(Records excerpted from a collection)
>>>>
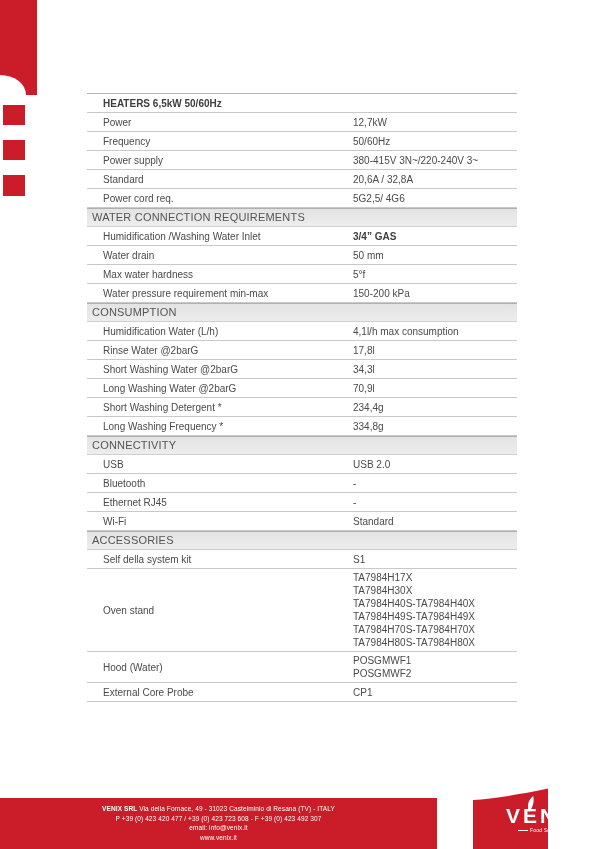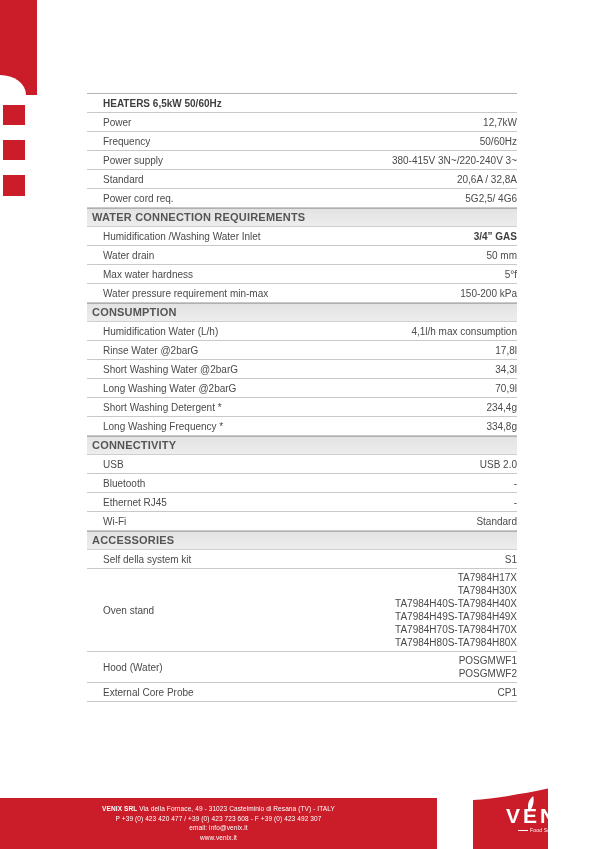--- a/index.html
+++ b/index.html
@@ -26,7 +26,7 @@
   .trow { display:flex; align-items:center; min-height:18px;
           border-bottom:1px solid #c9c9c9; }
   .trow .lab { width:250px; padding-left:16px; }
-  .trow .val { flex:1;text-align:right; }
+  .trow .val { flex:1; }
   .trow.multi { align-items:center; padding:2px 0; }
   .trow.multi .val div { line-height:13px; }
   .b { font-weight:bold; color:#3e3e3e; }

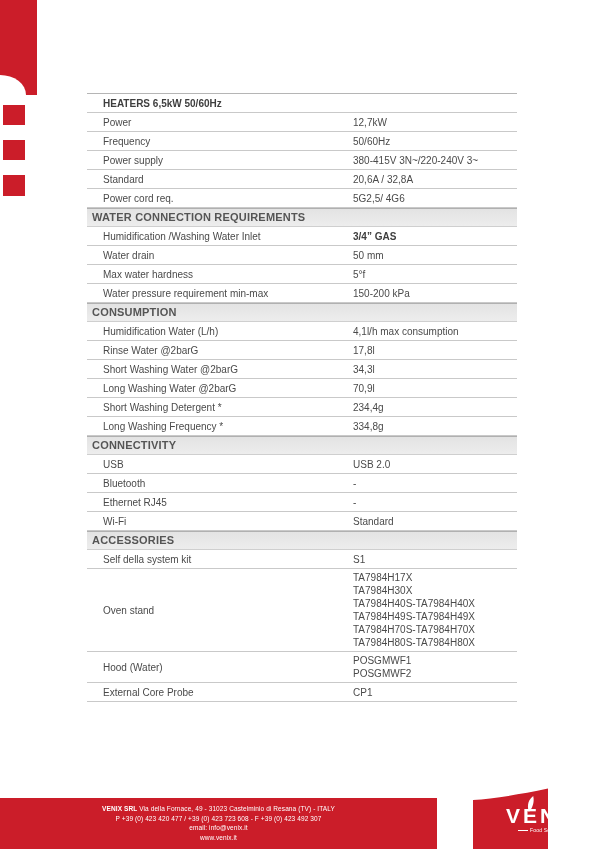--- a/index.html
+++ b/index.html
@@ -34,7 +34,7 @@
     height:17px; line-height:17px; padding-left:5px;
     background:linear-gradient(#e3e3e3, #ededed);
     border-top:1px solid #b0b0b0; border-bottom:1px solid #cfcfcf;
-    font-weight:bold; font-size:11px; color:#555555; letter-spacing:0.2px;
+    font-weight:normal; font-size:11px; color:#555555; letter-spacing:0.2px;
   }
<<<<
Goal of the exercise
From the entries, copy every line in which the string "height" can be found.

Response below
   .trow { display:flex; align-items:center; min-height:18px;
   .trow.multi .val div { line-height:13px; }
     height:17px; line-height:17px; padding-left:5px;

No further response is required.